ケイは、かぐや達に聞いてみることにした。
「どうせ舞でしょう。」
「マイ?」
ケイは聞きなれない単語に首をかしげた。
「神事だ。
分かるか?」
「ジンジ…?」
結はケイきわかりやすいように説明しようと試みたが、やはりわからなかった。
「神様に祈りを捧げたり、話を聞いたり聞いて貰ったり。」
「神皇陛下にですか?」
神と言えば、それしか思い付かないとケイはかぐやに聞いた。
すると、かぐやは頷いて。
「ええ。
うちはそういう家系なのよ。」
「弥扇家が?」
力道家も能力者の家系という特別な家系であったため、どっちなのか一応確認した。
「ハンナも俺も分家の子だ。
今ハンナはこいつの次に力がある。」
「ハンナが…」
ケイは、ハンナにはただでさえ能力という特別な力。
更にそのなかでも特別な、異端であるのに。
それに加え神事という、また他の力があることに酷く驚いた。
「ああ。本来のハンナの家。
赤夏家には今、男しか居ないからな。」
「男じゃダメなんですか?」
ケイは素朴な疑問を投げ掛けた。
「男が舞ってもしょうがないだろう。」
「そういう…」
神様、神皇に贈るものなのに、とケイはげんなりした。
「…しょうもない理由よ。
潰れてしまえば良いのにね」
「またお前はそんなこと!」
ケイは冗談だろうと受け取ったが、結の返答を見る限り、そうではないのかもしれない。
どちらにしても、次期当主がそんなこと言うものではないだろう。
「…ハンナは巻き込まないでくださいね。
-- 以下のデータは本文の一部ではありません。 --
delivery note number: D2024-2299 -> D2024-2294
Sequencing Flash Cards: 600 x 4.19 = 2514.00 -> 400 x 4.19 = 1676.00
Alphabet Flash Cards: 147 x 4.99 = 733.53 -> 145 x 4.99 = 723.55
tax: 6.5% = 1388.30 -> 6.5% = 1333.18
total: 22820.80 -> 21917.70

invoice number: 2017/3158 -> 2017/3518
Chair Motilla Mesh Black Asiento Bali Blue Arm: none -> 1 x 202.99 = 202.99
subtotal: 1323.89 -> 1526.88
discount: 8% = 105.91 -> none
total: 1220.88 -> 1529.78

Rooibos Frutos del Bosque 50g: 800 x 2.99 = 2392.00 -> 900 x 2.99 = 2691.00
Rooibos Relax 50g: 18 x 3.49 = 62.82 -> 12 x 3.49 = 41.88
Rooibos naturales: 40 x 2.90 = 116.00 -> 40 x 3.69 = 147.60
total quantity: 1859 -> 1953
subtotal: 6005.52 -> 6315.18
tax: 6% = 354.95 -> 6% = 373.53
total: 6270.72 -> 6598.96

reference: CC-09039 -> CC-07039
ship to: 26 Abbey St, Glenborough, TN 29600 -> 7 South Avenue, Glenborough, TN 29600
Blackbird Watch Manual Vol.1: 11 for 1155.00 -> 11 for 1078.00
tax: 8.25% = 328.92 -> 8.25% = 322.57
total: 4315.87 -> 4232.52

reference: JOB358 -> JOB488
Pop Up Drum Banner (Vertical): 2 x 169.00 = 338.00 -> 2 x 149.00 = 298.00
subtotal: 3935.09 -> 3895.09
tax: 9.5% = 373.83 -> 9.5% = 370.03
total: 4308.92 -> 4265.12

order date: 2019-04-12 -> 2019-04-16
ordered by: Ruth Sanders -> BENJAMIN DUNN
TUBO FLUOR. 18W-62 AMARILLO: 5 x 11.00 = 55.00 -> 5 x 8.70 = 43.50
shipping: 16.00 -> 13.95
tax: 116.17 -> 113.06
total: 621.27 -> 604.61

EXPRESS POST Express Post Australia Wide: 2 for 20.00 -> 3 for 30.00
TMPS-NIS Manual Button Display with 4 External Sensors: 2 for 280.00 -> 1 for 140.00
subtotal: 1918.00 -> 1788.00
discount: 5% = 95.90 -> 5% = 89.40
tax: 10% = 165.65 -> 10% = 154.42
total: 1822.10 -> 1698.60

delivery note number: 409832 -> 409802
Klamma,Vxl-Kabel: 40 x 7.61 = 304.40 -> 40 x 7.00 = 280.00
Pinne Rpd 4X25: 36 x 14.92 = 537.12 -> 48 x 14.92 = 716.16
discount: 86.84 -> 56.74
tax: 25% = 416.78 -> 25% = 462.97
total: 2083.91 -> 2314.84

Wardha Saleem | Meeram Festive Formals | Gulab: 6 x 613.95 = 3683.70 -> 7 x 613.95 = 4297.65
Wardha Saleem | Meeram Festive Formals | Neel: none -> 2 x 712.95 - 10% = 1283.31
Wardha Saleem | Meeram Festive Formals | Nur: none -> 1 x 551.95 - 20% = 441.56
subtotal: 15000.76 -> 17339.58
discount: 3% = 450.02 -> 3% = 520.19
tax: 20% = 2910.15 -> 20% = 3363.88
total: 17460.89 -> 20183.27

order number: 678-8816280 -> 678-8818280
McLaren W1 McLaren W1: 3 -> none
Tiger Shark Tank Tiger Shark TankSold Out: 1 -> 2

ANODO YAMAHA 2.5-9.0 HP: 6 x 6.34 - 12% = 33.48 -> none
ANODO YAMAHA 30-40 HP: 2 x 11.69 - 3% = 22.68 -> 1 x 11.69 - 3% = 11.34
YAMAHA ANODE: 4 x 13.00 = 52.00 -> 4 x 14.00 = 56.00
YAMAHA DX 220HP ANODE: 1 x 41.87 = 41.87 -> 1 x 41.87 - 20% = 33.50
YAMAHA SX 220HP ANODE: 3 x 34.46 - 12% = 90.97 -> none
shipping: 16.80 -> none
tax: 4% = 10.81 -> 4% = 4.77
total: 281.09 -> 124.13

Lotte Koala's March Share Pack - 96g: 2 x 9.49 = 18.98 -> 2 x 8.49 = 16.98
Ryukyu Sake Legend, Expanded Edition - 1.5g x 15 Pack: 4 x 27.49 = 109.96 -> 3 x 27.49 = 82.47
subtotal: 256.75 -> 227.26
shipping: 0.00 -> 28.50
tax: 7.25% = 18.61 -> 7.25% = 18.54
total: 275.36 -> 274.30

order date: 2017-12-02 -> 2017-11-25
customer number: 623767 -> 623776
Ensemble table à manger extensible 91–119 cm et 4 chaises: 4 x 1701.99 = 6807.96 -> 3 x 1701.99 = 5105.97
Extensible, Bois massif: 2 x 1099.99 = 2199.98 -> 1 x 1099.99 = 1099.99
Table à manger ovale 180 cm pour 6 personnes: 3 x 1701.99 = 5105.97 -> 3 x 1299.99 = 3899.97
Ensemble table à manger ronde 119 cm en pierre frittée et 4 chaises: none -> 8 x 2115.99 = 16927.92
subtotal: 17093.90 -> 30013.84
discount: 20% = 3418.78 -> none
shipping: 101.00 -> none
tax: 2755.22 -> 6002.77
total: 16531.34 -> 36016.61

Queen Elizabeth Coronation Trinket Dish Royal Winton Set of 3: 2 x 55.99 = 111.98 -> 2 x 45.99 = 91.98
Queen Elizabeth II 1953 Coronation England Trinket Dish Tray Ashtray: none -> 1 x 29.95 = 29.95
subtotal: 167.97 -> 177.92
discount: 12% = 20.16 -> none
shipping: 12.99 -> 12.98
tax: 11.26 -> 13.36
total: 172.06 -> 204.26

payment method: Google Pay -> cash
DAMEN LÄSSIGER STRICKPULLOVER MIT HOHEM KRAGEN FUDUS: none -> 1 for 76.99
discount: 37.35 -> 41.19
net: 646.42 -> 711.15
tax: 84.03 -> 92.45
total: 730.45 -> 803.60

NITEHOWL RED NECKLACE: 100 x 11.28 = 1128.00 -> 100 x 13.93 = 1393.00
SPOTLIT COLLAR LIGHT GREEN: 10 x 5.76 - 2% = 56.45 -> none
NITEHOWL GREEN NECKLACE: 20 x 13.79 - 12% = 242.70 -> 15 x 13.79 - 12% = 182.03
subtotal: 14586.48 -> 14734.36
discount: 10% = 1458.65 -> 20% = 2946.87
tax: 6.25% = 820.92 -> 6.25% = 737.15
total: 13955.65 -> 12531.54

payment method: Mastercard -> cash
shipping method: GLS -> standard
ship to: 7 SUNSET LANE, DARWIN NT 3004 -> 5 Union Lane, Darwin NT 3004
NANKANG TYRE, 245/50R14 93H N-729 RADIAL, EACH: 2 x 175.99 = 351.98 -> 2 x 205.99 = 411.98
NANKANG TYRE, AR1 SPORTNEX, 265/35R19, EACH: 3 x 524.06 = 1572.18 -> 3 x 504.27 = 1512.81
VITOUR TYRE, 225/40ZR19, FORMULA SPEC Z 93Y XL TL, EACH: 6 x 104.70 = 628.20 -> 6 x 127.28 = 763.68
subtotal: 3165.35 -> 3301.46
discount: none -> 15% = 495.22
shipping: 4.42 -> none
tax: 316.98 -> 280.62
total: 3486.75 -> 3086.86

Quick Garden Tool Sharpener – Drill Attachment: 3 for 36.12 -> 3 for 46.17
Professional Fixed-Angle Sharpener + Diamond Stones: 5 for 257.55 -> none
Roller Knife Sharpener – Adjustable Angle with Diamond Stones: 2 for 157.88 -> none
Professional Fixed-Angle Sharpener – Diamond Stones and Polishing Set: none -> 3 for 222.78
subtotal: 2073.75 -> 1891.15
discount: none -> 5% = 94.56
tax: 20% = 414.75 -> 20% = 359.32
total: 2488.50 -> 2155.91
」
弥扇家が潰れようと潰れまいと、ケイにとってどちらでも良い問題だが。
ハンナを巻き込んで傷つけることだけは、間違っても許せなかった。
「そうね。
ハンナだけじゃなく、もう…。」
「もう、なんだよ。」
かぐやの言葉に、結は不機嫌そうな声をそのままに、眉を潜めた。
「…ふふっ」
その様子だと、かぐやは隠したいのだろうとケイは察し。
そして、察しの悪い結に少し苛立った。
「誰にだって話せないことはあるでしょう。」
「あ…?」
ケイは結の顔は見ずに、まっすぐ前を向いたまま言った。
ケイの言葉に、結はあからさまに不機嫌になった。
「何も知らないやつがグチグチ言うなって言ってるんです」
「なっ、んだと…?!」
ケイは言ってから、この言葉は自分に言っていたのだと気が付いて、更に苛立った。
「ハッ。図星ですか。」
自分に言ったのだと気が付いても、口から出てくる言葉を止められなかった。
すると、その言葉をかぐやが止めてくれた。
「お願いだから、今喧嘩しないでよ…?」
「…すみません。」
「っ……」
心の片隅でこっそり感謝しながら素直に黙った。
それから少し経つと、独特の和服を着たハンナが入ってきた。
そして、それと同時に音楽も流れだすと舞が始まった。
これが、…舞。
生まれて初めて見た、独特のリズムと独特の踊りにケイは言葉もでなかった。